─── RECORD EXTRACTS

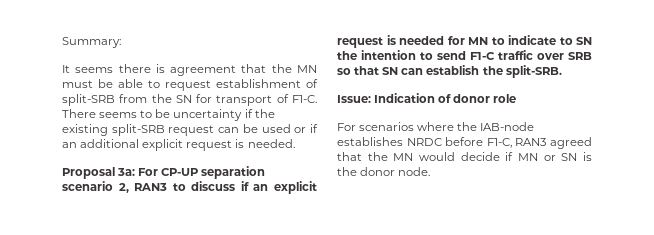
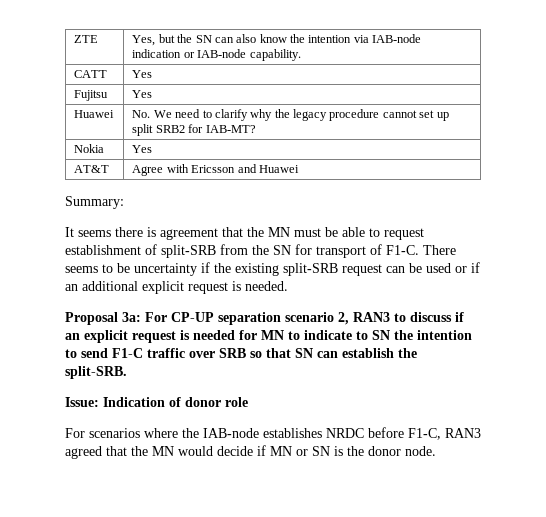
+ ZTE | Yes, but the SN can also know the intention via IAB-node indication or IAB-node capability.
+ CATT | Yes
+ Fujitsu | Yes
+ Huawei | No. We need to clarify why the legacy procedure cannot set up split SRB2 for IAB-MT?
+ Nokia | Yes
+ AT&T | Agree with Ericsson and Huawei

──────
─── RECORD EXTRACTS

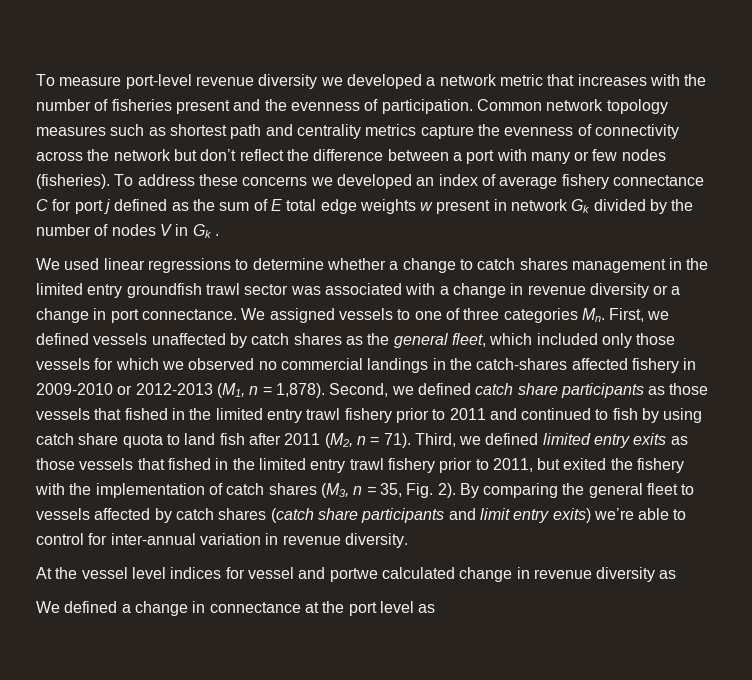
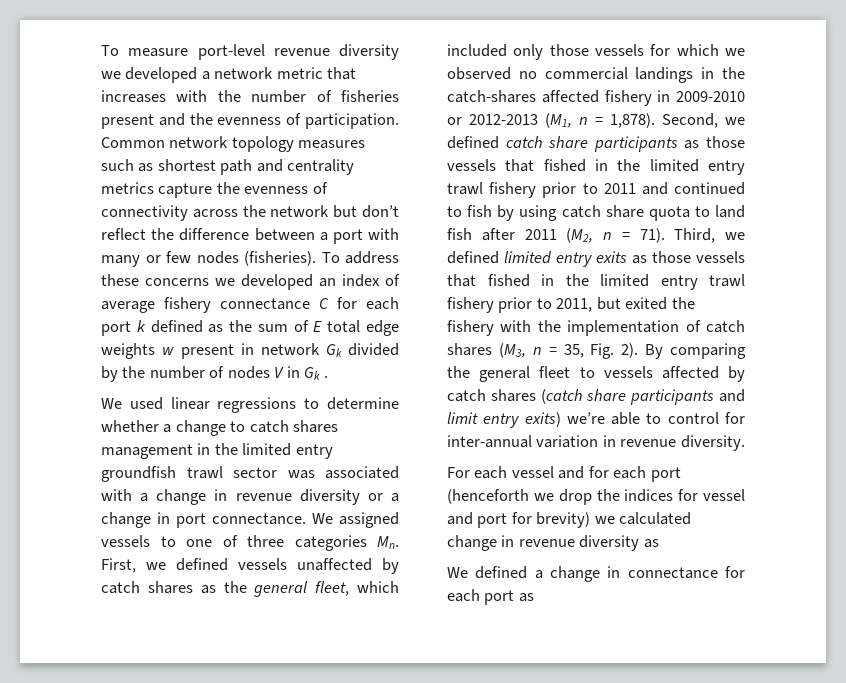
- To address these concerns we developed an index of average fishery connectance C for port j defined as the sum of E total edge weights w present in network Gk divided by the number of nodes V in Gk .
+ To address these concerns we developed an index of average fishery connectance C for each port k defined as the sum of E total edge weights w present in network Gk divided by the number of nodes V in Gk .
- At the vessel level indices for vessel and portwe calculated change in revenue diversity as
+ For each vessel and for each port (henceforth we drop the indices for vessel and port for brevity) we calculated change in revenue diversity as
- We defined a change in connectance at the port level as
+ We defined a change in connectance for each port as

──────

■ WHAT NEEDS TO BE DONE
Where the string "indices" occurs in the data, return the whole line.

■ ANSWER FOR THIS EXERCISE
- At the vessel level indices for vessel and portwe calculated change in revenue diversity as
+ For each vessel and for each port (henceforth we drop the indices for vessel and port for brevity) we calculated change in revenue diversity as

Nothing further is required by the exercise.